__Task brief__: How many lines in these records hold the string "flex"? Reply with the number alone.

__Data for this exercise__:

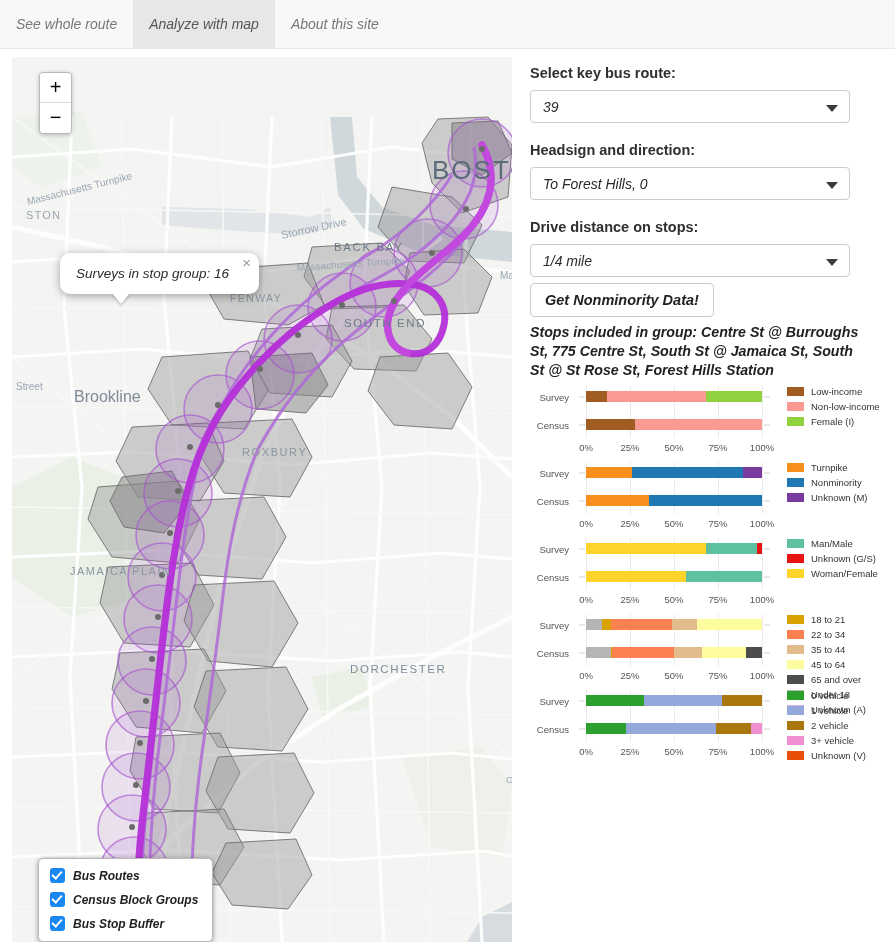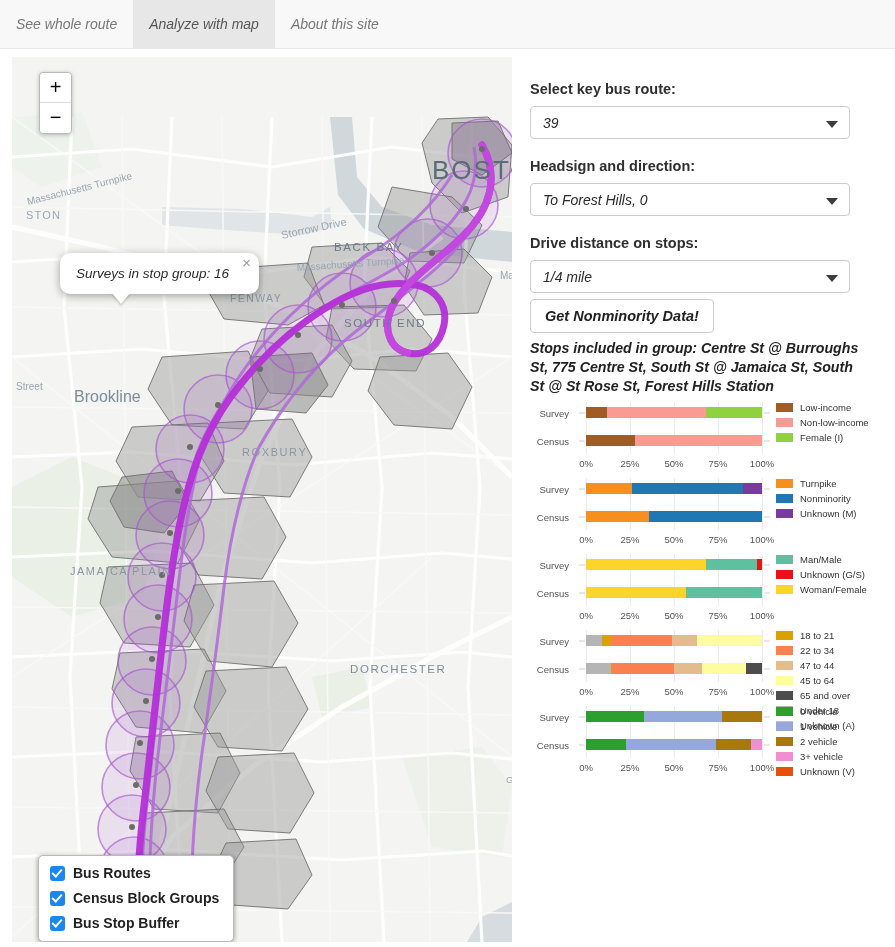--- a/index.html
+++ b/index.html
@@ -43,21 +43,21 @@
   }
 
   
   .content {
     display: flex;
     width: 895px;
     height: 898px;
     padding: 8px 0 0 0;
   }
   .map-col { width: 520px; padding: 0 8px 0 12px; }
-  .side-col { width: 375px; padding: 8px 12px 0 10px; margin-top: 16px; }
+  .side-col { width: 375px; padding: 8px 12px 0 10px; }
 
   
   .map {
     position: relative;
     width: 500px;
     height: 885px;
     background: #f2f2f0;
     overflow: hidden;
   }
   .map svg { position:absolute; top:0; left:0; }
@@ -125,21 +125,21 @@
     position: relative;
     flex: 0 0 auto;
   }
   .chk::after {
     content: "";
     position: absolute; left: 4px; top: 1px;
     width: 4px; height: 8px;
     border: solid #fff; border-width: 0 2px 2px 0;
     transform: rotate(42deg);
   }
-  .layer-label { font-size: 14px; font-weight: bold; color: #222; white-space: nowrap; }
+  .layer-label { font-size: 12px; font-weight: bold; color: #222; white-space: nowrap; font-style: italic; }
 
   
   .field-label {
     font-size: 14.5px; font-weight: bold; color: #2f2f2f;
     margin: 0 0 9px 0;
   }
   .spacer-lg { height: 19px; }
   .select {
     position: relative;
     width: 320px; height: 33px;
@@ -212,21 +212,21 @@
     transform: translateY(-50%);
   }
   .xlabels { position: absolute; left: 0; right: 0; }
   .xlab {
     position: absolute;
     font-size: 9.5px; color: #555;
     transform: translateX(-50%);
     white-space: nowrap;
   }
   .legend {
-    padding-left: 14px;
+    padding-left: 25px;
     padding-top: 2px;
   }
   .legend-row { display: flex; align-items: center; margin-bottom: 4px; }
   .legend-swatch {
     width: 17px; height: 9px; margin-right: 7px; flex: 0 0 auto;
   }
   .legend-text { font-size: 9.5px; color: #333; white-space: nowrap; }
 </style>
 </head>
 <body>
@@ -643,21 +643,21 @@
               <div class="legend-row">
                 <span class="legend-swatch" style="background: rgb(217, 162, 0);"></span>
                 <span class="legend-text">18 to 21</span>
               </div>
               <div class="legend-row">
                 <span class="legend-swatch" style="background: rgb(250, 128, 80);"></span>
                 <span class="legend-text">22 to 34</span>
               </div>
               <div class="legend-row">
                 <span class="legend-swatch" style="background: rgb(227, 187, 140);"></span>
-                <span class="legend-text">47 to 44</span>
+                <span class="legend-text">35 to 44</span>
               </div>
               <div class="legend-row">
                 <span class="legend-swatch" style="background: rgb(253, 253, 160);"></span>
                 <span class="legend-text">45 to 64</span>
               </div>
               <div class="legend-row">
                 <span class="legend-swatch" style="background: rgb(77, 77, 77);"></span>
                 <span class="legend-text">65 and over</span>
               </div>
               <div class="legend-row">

---

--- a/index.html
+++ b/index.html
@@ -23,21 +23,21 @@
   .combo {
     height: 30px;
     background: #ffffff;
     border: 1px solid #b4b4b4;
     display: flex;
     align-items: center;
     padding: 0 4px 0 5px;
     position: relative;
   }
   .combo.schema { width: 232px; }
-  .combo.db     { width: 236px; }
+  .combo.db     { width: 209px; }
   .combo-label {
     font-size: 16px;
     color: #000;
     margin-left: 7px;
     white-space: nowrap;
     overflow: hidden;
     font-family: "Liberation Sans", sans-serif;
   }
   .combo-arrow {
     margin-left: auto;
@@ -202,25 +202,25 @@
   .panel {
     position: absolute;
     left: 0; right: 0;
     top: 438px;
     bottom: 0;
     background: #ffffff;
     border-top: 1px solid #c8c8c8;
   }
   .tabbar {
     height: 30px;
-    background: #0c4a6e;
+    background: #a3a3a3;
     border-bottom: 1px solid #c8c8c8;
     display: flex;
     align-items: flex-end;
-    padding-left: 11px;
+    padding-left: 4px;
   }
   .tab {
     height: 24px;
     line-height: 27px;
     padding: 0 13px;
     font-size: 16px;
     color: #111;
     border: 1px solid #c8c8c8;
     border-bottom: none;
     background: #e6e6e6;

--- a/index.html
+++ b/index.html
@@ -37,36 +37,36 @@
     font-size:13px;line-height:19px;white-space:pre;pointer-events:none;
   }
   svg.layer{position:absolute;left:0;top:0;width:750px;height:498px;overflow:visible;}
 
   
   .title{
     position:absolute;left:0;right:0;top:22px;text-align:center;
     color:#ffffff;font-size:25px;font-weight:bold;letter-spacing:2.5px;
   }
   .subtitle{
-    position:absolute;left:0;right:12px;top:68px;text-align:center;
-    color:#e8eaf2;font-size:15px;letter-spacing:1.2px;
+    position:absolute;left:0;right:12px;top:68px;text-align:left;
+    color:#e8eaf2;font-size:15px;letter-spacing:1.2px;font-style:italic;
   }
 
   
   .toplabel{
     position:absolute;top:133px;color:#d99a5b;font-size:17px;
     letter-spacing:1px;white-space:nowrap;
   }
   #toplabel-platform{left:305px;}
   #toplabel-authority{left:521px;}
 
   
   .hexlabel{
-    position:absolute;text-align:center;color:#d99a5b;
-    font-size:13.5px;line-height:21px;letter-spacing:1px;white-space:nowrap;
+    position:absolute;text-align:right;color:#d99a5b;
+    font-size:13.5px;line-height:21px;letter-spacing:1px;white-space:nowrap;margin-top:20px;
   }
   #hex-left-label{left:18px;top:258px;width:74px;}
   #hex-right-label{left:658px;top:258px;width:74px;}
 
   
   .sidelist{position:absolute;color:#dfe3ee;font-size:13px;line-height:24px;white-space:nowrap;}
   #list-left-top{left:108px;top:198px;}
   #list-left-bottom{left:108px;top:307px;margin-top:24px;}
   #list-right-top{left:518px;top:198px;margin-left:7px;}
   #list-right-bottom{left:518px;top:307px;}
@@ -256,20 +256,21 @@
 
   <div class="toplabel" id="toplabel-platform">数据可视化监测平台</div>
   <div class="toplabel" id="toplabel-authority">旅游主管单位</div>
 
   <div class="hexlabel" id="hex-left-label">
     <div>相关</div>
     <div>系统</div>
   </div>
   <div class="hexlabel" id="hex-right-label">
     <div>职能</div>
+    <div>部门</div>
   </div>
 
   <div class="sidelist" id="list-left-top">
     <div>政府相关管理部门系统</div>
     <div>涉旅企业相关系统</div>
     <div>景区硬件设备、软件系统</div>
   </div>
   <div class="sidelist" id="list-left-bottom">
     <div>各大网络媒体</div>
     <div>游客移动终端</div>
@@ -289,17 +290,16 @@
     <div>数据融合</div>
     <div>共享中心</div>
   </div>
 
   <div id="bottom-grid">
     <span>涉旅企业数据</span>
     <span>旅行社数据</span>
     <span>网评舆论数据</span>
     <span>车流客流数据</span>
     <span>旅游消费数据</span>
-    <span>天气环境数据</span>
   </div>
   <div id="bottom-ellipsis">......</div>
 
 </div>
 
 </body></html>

__Expected output__: 7